TASK DETAILS: Where a record contains a picture, omit the picture and repeat the rest exactly.

Excerpts from a dataset:

────────────────────

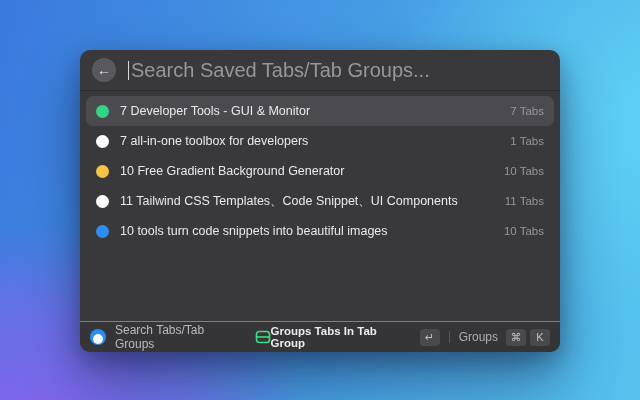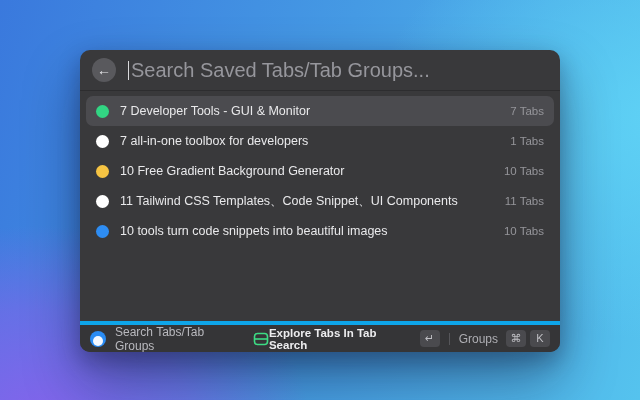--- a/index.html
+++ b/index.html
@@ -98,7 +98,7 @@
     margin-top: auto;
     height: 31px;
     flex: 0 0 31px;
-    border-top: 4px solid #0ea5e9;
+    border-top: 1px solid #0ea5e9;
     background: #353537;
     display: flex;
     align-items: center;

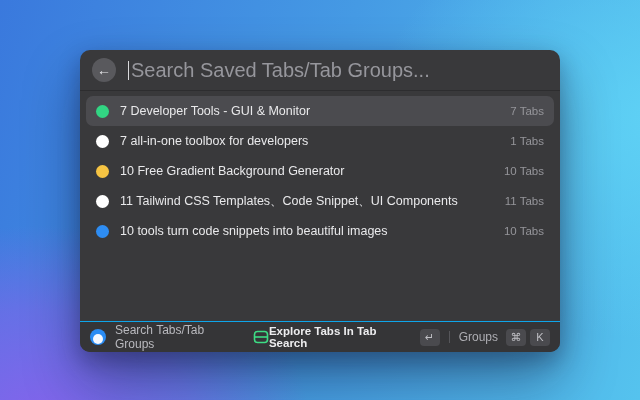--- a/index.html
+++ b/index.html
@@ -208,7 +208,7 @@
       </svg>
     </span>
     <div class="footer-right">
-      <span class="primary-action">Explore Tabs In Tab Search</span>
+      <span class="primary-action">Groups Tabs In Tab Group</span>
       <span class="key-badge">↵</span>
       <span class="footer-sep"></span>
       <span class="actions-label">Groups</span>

────────────────────

EXERCISE RESULT:
--- a/index.html
+++ b/index.html
@@ -98,7 +98,7 @@
     margin-top: auto;
     height: 31px;
     flex: 0 0 31px;
-    border-top: 4px solid #0ea5e9;
+    border-top: 1px solid #0ea5e9;
     background: #353537;
     display: flex;
     align-items: center;

--- a/index.html
+++ b/index.html
@@ -208,7 +208,7 @@
       </svg>
     </span>
     <div class="footer-right">
-      <span class="primary-action">Explore Tabs In Tab Search</span>
+      <span class="primary-action">Groups Tabs In Tab Group</span>
       <span class="key-badge">↵</span>
       <span class="footer-sep"></span>
       <span class="actions-label">Groups</span>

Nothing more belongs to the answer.